Die umfassende Renovierung einer Immobilie ist zuweilen nur möglich, wenn die Mieter zuvor ausgezogen sind. Sofern den Mietern für den – vorzeitigen – Auszug Abfindungen gezahlt werden, ist in steuerlicher Hinsicht die Frage zu beantworten, ob die Entschädigungen sofort abziehbar sind oder ob sie zu Herstellungskosten führen und nur im Wege der Absetzung für Abnutzung (AfA) zu berücksichtigen sind. Im November 2021 hatte das Finanzgericht Münster entschieden, dass an Mieter gezahlte Abfindungen für die vorzeitige Räumung der Wohnungen zum Zweck der Durchführung von Renovierungsmaßnahmen zu anschaffungsnahen Herstellungskosten führen können. Sie wären danach nur per AfA abziehbar (Urteil vom 12.11.2021, 4 K 1941/20 F). Doch der Bundesfinanzhof hat der hiergegen gerichteten Revision entsprochen und einem Sofortabzug der Kosten zugestimmt.
Der Sachverhalt: Ein Vermieter erwarb im Jahr 2016 eine denkmalgeschützte Immobilie mit vier Wohnungen für
1,2 Mio. Euro, die er in den folgenden zwei Jahren für 615.000 Euro renovierte. Vom Kaufpreis entfielen rund
836.000 Euro auf das Gebäude. Um die Mieter zum vorzeitigen Auszug zu bewegen und die Renovierungsarbeiten dadurch einfacher zu gestalten, zahlte der Vermieter Mieterabfindungen von insgesamt 35.000 Euro. Diesen Betrag machte er als sofort abzugsfähige Werbungskosten geltend. Das Finanzamt behandelte die Abfindungen dagegen als anschaffungsnahe Herstellungskosten und versagte den sofortigen Abzug. Die hiergegen gerichtete Klage blieb zunächst ohne Erfolg. Begründung: Zu den Herstellungskosten eines Gebäudes gehören auch Aufwendungen für Instandsetzungs- und Modernisierungsmaßnahmen, die innerhalb von drei Jahren nach der Anschaffung des Gebäudes durchgeführt werden, wenn die Aufwendungen (netto) 15 Prozent der Anschaffungskosten des Gebäudes übersteigen (anschaffungsnahe Herstellungskosten gemäß § 6 Abs. 1 Nr. 1a EStG). Die Mieterabfindungen seien als solche anschaffungsnahen Herstellungskosten zu behandeln.

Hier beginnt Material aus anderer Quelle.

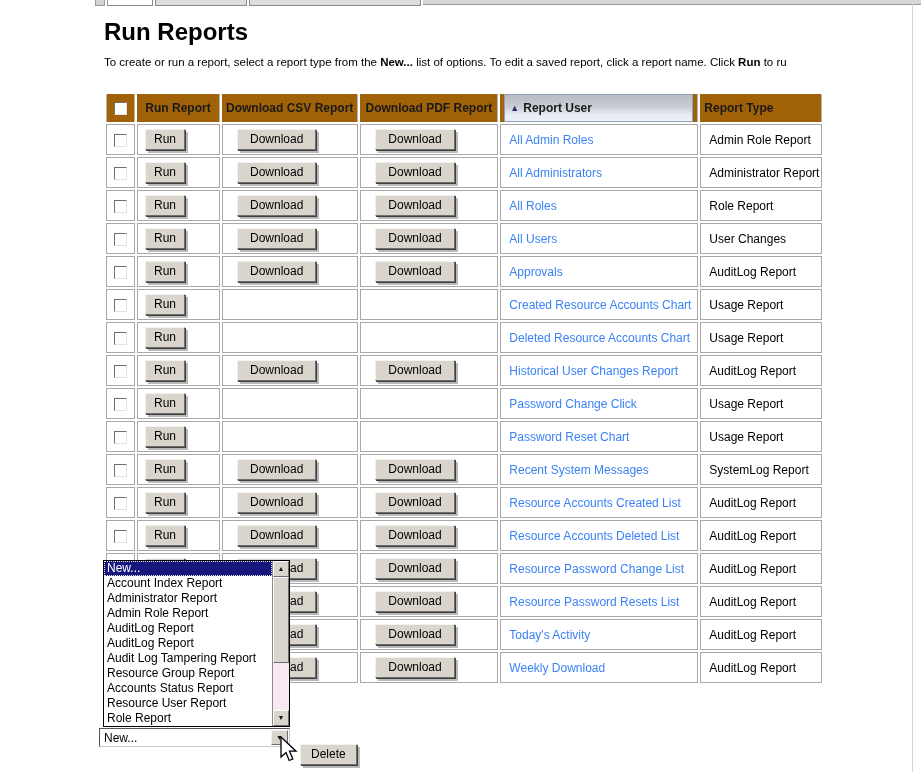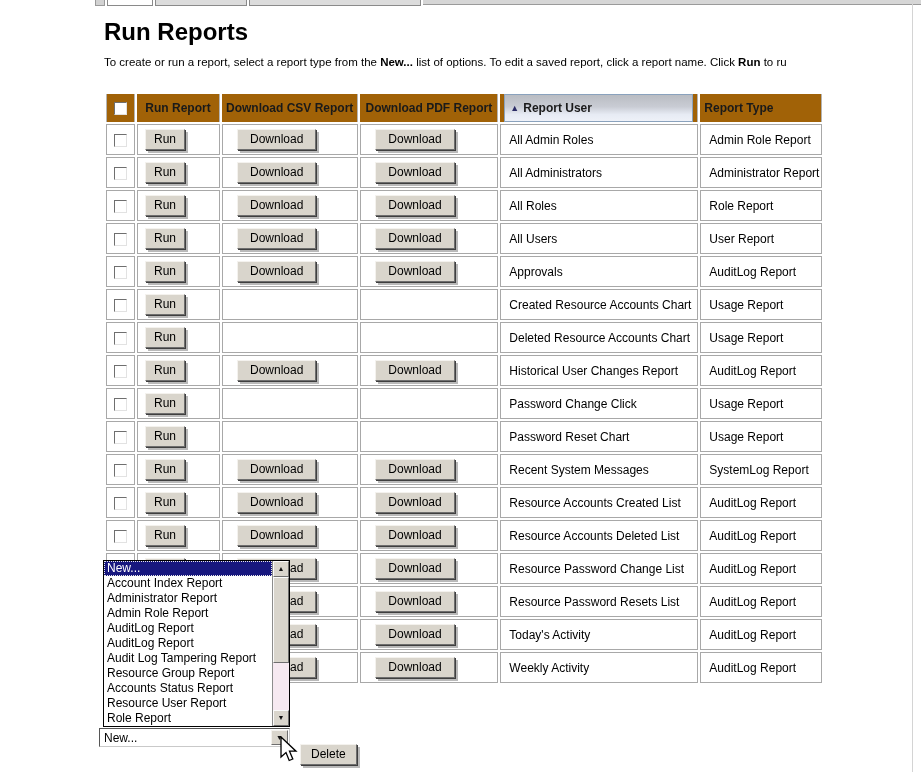"All Admin Roles" a.rlink { color: #000000 -> #3b82f6 }
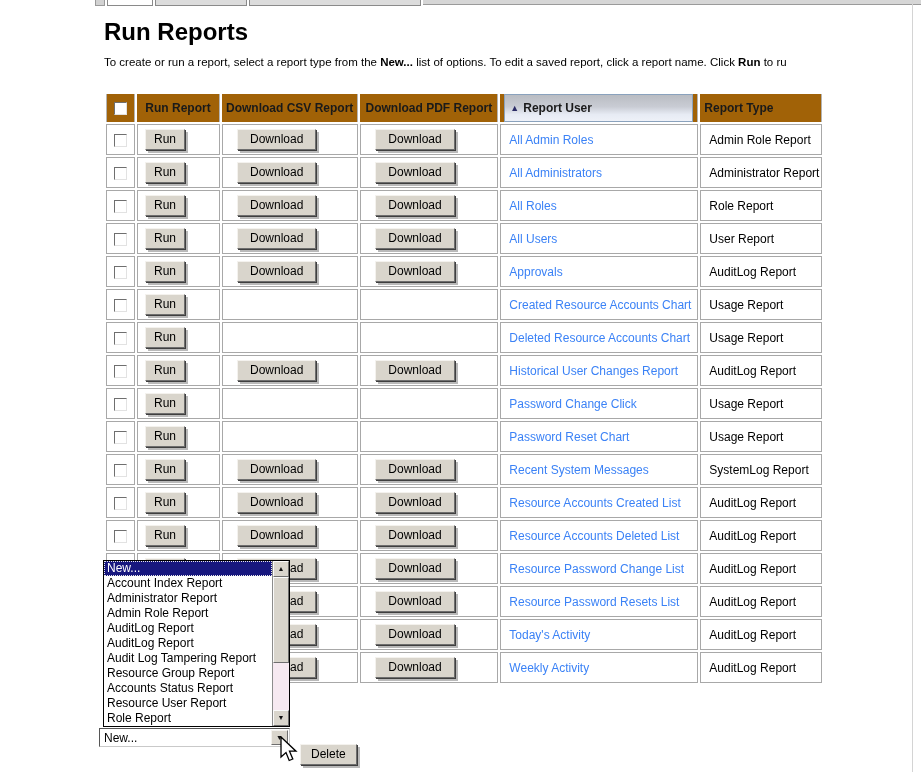"User Report" td.type-cell { text: Report -> Changes }
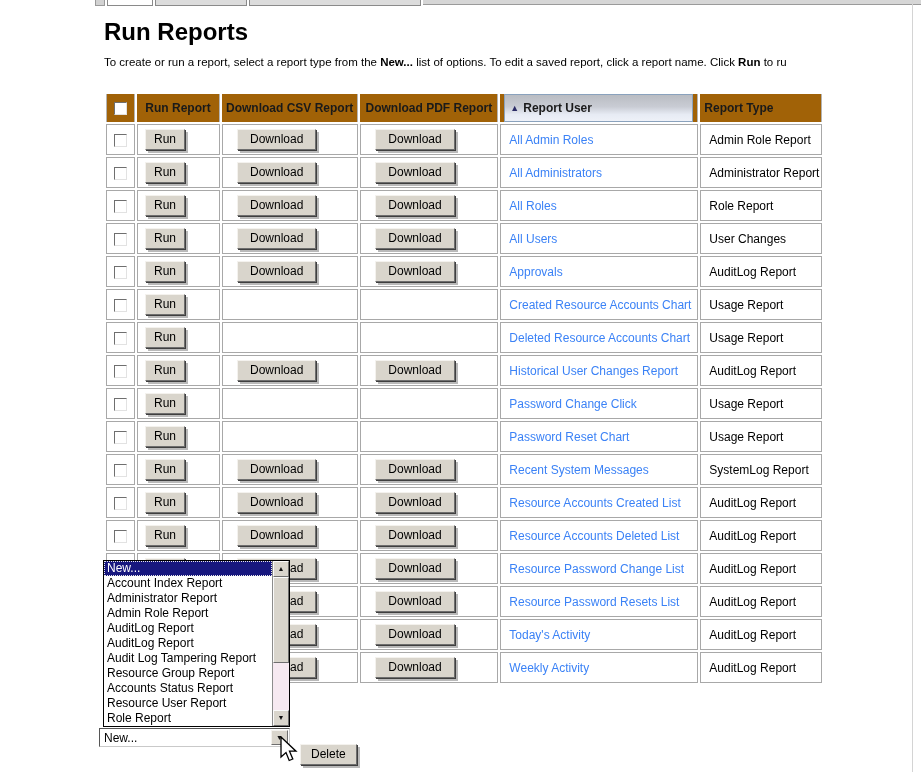"Weekly Activity" a.rlink { text: Activity -> Download }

Der Bundesfinanzhof hingegen hat entschieden, dass eine Abfindung, die der Eigentümer für die vorzeitige Kündigung des Mietvertrags und die Räumung der Wohnung an seinen Mieter zahlt, um das Gebäude für Vermietungszwecke umfangreich renovieren zu können, als Werbungskosten bei den Einkünften aus Vermietung und Verpachtung sofort absetzbar ist. Sie gehört nicht zu den anschaffungsnahen Herstellungskosten gemäß § 6 Abs. 1 Nr. 1a EStG, die sich lediglich im Wege der Abschreibung steuermindernd auswirken (BFH-Urteil vom 20.9.2022, IX R 29/21).
Zu den anschaffungsnahen Herstellungskosten rechnen nur bauliche Maßnahmen, durch die Mängel oder Schäden an vorhandenen Einrichtungen eines bestehenden Gebäudes oder am Gebäude selbst beseitigt werden oder das Gebäude durch Erneuerung in einen zeitgemäßen Zustand versetzt wird. Nicht dazu gehören ausdrücklich Aufwendungen für Erweiterungen sowie Aufwendungen für Erhaltungsarbeiten, die jährlich üblicherweise anfallen. Sonstige Aufwendungen, die durch die Instandsetzungs- und Modernisierungsmaßnahmen lediglich (mit-)veranlasst sind, gehören ebenfalls nicht dazu. Dies betrifft beispielsweise Mieterabfindungen.
Praxistipp:
Im Urteilsfall ging es unzweifelhaft um eine – fortgesetzte – Vermietungstätigkeit. Anders wäre der Fall zu beurteilen gewesen, wenn eine Eigennutzung oder ein Verkauf geplant wären. Wäre die Abfindung im Übrigen geleistet worden, um auf dem Grundstück ein neues Gebäude zu errichten, würde die Zahlung zu den Herstellungskosten des Gebäudes gehören, die wiederum nur im Wege der AfA berücksichtigt würden.